Si l’invariance de type a. était présente, chez Smith, le point b. figure, selon nous, le rapprochement des deux registres d’évaluation qui étaient séparés dans la Richesse des Nations.

Il faut bien voir aussi que ce problème de conversion des valeurs absolues en valeurs relatives se pose principalement de façon dynamique138 chez Ricardo. Par cette formule, nous

signifions qu’il s’agit d’interpréter des changements dans les valeurs d’échange par des modifications des valeurs absolues.
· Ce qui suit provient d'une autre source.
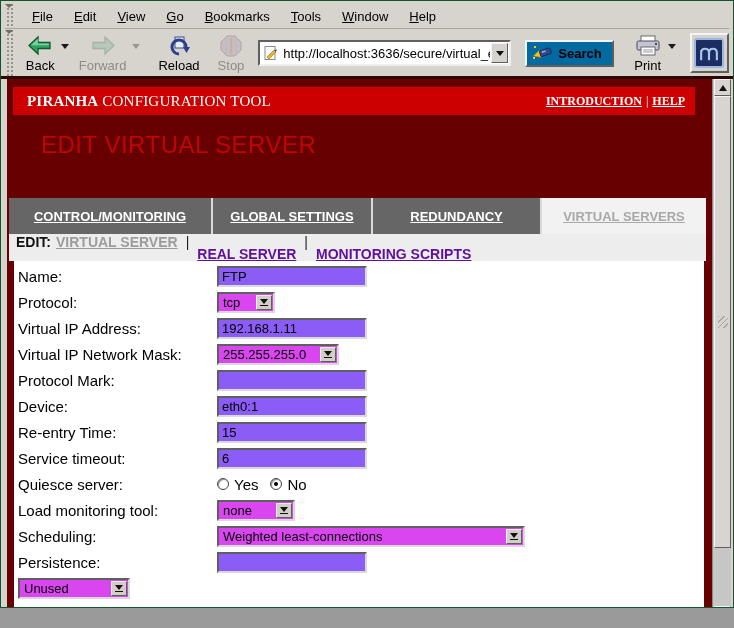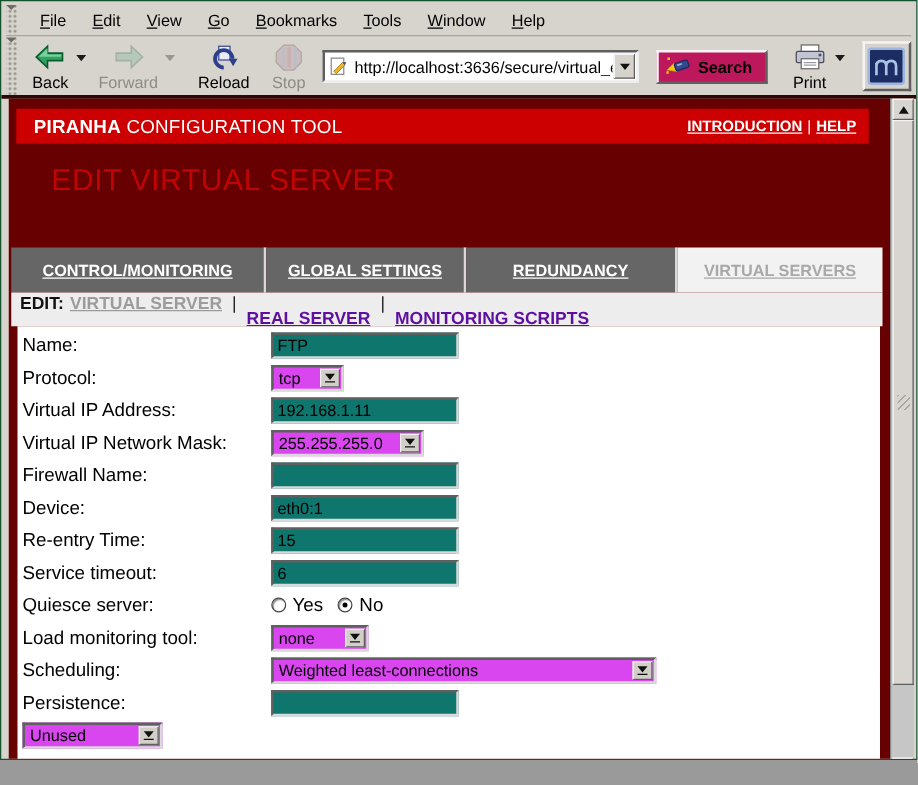--- a/index.html
+++ b/index.html
@@ -61,7 +61,7 @@
 
   .search-btn {
     margin-left:14px; height:27px; padding:0 10px 0 6px;
-    background:#be185d; border:2px solid; border-color:#f4f4f4 #5f5f5f #5f5f5f #f4f4f4;
+    background:#0369a1; border:2px solid; border-color:#f4f4f4 #5f5f5f #5f5f5f #f4f4f4;
     display:flex; align-items:center; gap:5px; cursor:pointer;
     font-size:13px; font-weight:bold; color:#000;
   }

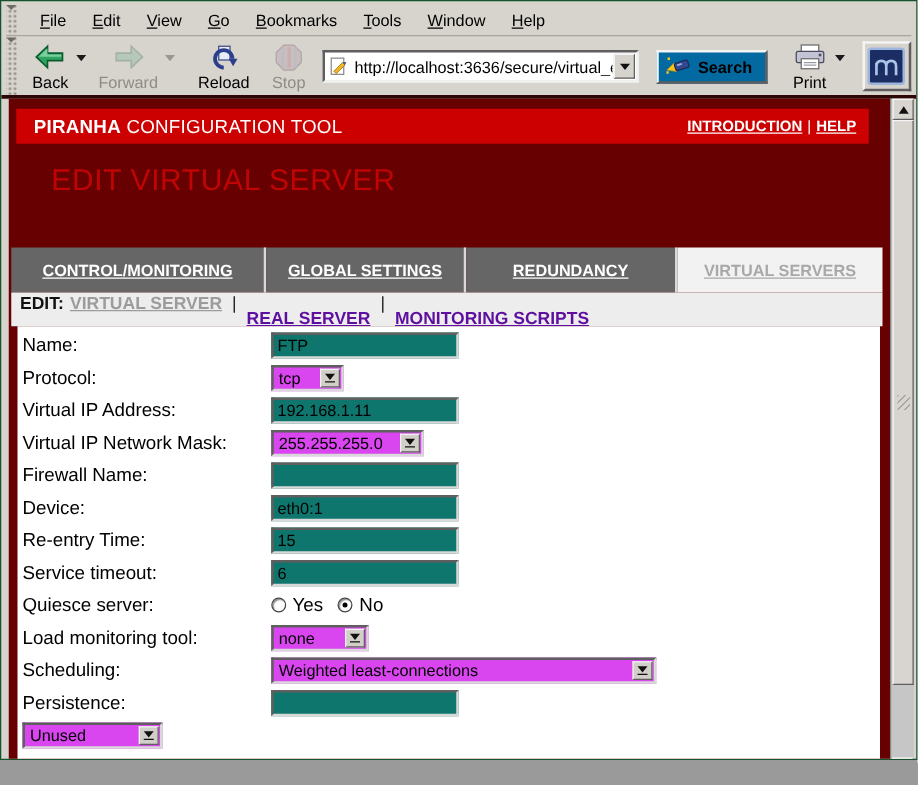--- a/index.html
+++ b/index.html
@@ -84,7 +84,7 @@
   }
   .redbar {
     position:absolute; left:6px; top:8px; width:682px; height:28px; background:#cc0000;
-    display:flex; align-items:center; justify-content:space-between; padding:0 10px 0 14px;
+    display:flex; align-items:center; justify-content:space-between; padding:0 10px 0 14px;font-family:Liberation Serif, serif;
   }
   .brand { color:#fff; font-size:15px; letter-spacing:.2px; }
   .brand b { font-weight:bold; }

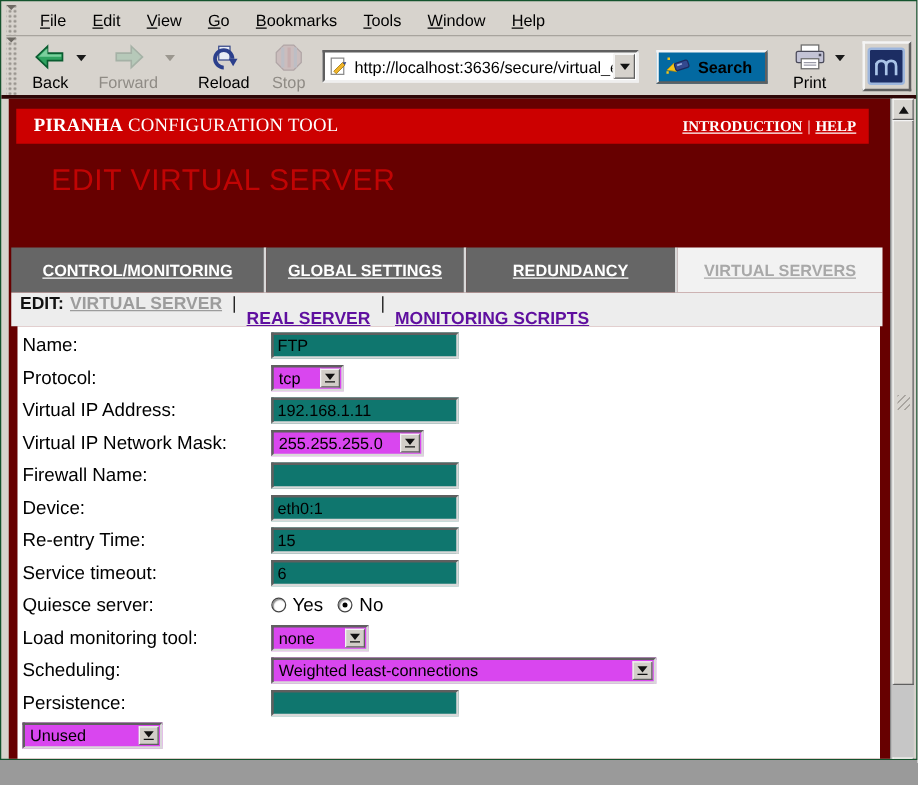--- a/index.html
+++ b/index.html
@@ -123,7 +123,7 @@
   .frow { height:26px; display:flex; align-items:center; padding-left:4px; }
   .flabel { width:199px; font-size:15px; color:#000; flex:none; }
   .txt {
-    width:150px; height:21px; background:#0f766e;
+    width:150px; height:21px; background:#8b5cf6;
     border:2px solid; border-color:#5f5f5f #d9d9d9 #d9d9d9 #5f5f5f;
     font:13px "Liberation Sans",sans-serif; padding:0 3px; outline:none;
   }

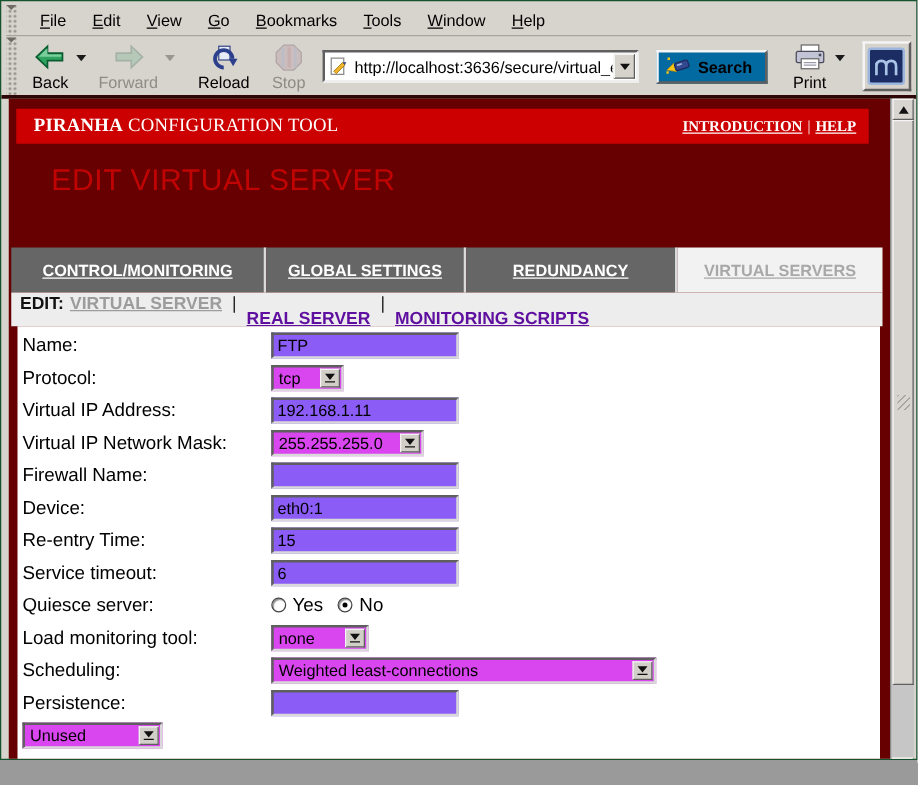--- a/index.html
+++ b/index.html
@@ -362,7 +362,7 @@
       </div>
 
       <div class="frow">
-        <span class="flabel">Firewall Name:</span>
+        <span class="flabel">Protocol Mark:</span>
         <input class="txt" type="text" value="" style="">
       </div>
En effet, dès lors que les valeurs relatives sont définies à

un scalaire près, on est bien obligé de supposer le mouvement afin d’étudier les changements

des valeurs, puisqu’une situation statique ne peut rien révéler de la dépendance d’un champ sur l’autre139. Quelle que soit la manière dont on pose le problème, il faut supposer un

changement pour tenter de penser la correspondance des deux registres. Ou bien l’on suppose des changements absolus des valeurs pour tenter de prévoir l’incidence de ces changements sur les valeurs relatives, ou bien l’on tente d’interpréter les changements observés dans les valeurs d’échange comme relevant de changements absolus.

En outre, ces comparaisons inter-temporelles donnent lieu à la prise en compte des causes secondaires, ou des circonstances qui déterminent secondairement la valeur d’échange, circonstances qui sont propres au champ de la valeur relative. Chez Ricardo, seule la mise en mouvement de la règle générale selon laquelle « la valeur d’une marchandise dépend de la quantité relative de travail nécessaire pour la produire » donne lieu à la prise en compte des circonstances propres au champ de l’évaluation relative : la disparité des compositions en capital des biens et la disparité des durées de vie du capital fixe. Cette dimension inter- temporelle de l’évaluation correspond, dans la catégorisation de Lapidus à une troisième fonction de l’invariant :

« c. une mesure permettant de spécifier la répartition du produit indépendamment des valeurs relatives des marchandises qui le composent » (Lapidus, 1986, p. 84).

Or si le partage salaire profit joue un rôle dans la détermination de la valeur, il ne constitue pas à proprement parler une cause de la valeur. La cause véritable ou principale de la valeur selon Ricardo, c’est bien la quantité relative de travail incorporé.

138 De façon « inter-temporelle », dans les termes de Blaug (Blaug, 1999, p. 37).

139 Bien sûr, Ricardo ne cherche pas à interpréter directement la grandeur de la valeur d’échange comme le fera Marx.

La présentation de Lapidus fait ressortir plusieurs traits typiques du traitement ricardien de la question de l’interprétation des changements des valeurs. Le premier est l’attachement de Ricardo à l’idée d’une valeur absolue ou l’idée que la valeur d’une marchandise puisse varier indépendamment des valeurs des autres marchandises. Le deuxième trait est que le traitement de cette question implique que l’on prenne en compte les lois qui régissent en propre le champ de l’évaluation relative. Le troisième trait est une conséquence du précédent, c’est l’idée qu’il existe plusieurs niveaux de causalité, qu’il existe une hiérarchie des causes qui déterminent les valeurs des marchandises.